Your task. Would you please output the records exactly as they appear below?

*** Opening of Supplied records ***

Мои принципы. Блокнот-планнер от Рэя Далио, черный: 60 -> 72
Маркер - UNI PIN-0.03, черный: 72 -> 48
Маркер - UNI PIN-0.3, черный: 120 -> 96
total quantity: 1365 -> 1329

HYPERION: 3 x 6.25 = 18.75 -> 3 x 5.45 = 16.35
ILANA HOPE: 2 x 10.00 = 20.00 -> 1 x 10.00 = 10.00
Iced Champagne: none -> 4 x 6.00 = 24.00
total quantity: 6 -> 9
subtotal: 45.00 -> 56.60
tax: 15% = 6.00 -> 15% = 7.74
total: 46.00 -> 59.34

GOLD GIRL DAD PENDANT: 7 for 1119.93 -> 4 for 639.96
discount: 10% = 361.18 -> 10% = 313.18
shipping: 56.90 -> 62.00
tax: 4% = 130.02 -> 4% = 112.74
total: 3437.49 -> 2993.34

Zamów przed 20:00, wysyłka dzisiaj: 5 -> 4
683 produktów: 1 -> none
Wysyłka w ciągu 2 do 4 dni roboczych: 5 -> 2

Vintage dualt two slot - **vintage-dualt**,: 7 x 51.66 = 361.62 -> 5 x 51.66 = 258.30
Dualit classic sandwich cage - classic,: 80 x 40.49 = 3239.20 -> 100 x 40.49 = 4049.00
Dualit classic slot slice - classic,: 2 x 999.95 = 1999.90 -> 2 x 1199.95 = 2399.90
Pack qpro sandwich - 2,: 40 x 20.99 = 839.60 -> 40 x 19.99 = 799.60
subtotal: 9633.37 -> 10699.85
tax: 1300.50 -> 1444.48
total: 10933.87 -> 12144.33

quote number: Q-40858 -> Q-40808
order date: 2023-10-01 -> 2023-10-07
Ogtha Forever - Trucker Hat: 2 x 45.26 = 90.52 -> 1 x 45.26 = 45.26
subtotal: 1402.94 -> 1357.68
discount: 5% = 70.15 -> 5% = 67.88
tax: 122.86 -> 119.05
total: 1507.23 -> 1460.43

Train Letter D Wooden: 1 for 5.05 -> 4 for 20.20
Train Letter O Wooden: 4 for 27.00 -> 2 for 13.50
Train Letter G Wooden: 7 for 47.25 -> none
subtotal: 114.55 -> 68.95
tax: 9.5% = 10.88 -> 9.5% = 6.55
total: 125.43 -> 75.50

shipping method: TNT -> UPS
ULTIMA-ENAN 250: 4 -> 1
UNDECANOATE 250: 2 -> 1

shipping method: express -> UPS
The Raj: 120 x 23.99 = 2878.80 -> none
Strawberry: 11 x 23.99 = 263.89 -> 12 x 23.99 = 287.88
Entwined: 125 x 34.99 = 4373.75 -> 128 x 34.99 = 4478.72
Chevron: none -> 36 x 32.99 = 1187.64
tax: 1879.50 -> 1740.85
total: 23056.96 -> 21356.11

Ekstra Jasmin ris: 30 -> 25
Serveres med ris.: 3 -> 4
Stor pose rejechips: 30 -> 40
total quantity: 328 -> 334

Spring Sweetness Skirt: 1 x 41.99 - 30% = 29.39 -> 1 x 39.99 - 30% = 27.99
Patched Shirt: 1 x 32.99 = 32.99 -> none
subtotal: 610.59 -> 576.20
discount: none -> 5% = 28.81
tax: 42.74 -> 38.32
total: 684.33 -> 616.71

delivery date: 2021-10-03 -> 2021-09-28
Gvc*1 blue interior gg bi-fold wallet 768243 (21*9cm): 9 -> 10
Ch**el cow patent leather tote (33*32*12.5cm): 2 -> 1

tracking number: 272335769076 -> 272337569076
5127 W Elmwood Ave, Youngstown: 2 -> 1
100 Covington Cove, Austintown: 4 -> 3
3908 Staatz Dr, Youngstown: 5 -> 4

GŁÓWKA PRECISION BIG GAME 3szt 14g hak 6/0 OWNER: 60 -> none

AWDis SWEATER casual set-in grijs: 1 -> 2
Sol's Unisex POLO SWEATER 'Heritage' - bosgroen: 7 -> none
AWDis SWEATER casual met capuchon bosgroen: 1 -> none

*** Close of Supplied records ***

Solved problem.
Мои принципы. Блокнот-планнер от Рэя Далио, черный: 60 -> 72
Маркер - UNI PIN-0.03, черный: 72 -> 48
Маркер - UNI PIN-0.3, черный: 120 -> 96
total quantity: 1365 -> 1329

HYPERION: 3 x 6.25 = 18.75 -> 3 x 5.45 = 16.35
ILANA HOPE: 2 x 10.00 = 20.00 -> 1 x 10.00 = 10.00
Iced Champagne: none -> 4 x 6.00 = 24.00
total quantity: 6 -> 9
subtotal: 45.00 -> 56.60
tax: 15% = 6.00 -> 15% = 7.74
total: 46.00 -> 59.34

GOLD GIRL DAD PENDANT: 7 for 1119.93 -> 4 for 639.96
discount: 10% = 361.18 -> 10% = 313.18
shipping: 56.90 -> 62.00
tax: 4% = 130.02 -> 4% = 112.74
total: 3437.49 -> 2993.34

Zamów przed 20:00, wysyłka dzisiaj: 5 -> 4
683 produktów: 1 -> none
Wysyłka w ciągu 2 do 4 dni roboczych: 5 -> 2

Vintage dualt two slot - **vintage-dualt**,: 7 x 51.66 = 361.62 -> 5 x 51.66 = 258.30
Dualit classic sandwich cage - classic,: 80 x 40.49 = 3239.20 -> 100 x 40.49 = 4049.00
Dualit classic slot slice - classic,: 2 x 999.95 = 1999.90 -> 2 x 1199.95 = 2399.90
Pack qpro sandwich - 2,: 40 x 20.99 = 839.60 -> 40 x 19.99 = 799.60
subtotal: 9633.37 -> 10699.85
tax: 1300.50 -> 1444.48
total: 10933.87 -> 12144.33

quote number: Q-40858 -> Q-40808
order date: 2023-10-01 -> 2023-10-07
Ogtha Forever - Trucker Hat: 2 x 45.26 = 90.52 -> 1 x 45.26 = 45.26
subtotal: 1402.94 -> 1357.68
discount: 5% = 70.15 -> 5% = 67.88
tax: 122.86 -> 119.05
total: 1507.23 -> 1460.43

Train Letter D Wooden: 1 for 5.05 -> 4 for 20.20
Train Letter O Wooden: 4 for 27.00 -> 2 for 13.50
Train Letter G Wooden: 7 for 47.25 -> none
subtotal: 114.55 -> 68.95
tax: 9.5% = 10.88 -> 9.5% = 6.55
total: 125.43 -> 75.50

shipping method: TNT -> UPS
ULTIMA-ENAN 250: 4 -> 1
UNDECANOATE 250: 2 -> 1

shipping method: express -> UPS
The Raj: 120 x 23.99 = 2878.80 -> none
Strawberry: 11 x 23.99 = 263.89 -> 12 x 23.99 = 287.88
Entwined: 125 x 34.99 = 4373.75 -> 128 x 34.99 = 4478.72
Chevron: none -> 36 x 32.99 = 1187.64
tax: 1879.50 -> 1740.85
total: 23056.96 -> 21356.11

Ekstra Jasmin ris: 30 -> 25
Serveres med ris.: 3 -> 4
Stor pose rejechips: 30 -> 40
total quantity: 328 -> 334

Spring Sweetness Skirt: 1 x 41.99 - 30% = 29.39 -> 1 x 39.99 - 30% = 27.99
Patched Shirt: 1 x 32.99 = 32.99 -> none
subtotal: 610.59 -> 576.20
discount: none -> 5% = 28.81
tax: 42.74 -> 38.32
total: 684.33 -> 616.71

delivery date: 2021-10-03 -> 2021-09-28
Gvc*1 blue interior gg bi-fold wallet 768243 (21*9cm): 9 -> 10
Ch**el cow patent leather tote (33*32*12.5cm): 2 -> 1

tracking number: 272335769076 -> 272337569076
5127 W Elmwood Ave, Youngstown: 2 -> 1
100 Covington Cove, Austintown: 4 -> 3
3908 Staatz Dr, Youngstown: 5 -> 4

GŁÓWKA PRECISION BIG GAME 3szt 14g hak 6/0 OWNER: 60 -> none

AWDis SWEATER casual set-in grijs: 1 -> 2
Sol's Unisex POLO SWEATER 'Heritage' - bosgroen: 7 -> none
AWDis SWEATER casual met capuchon bosgroen: 1 -> none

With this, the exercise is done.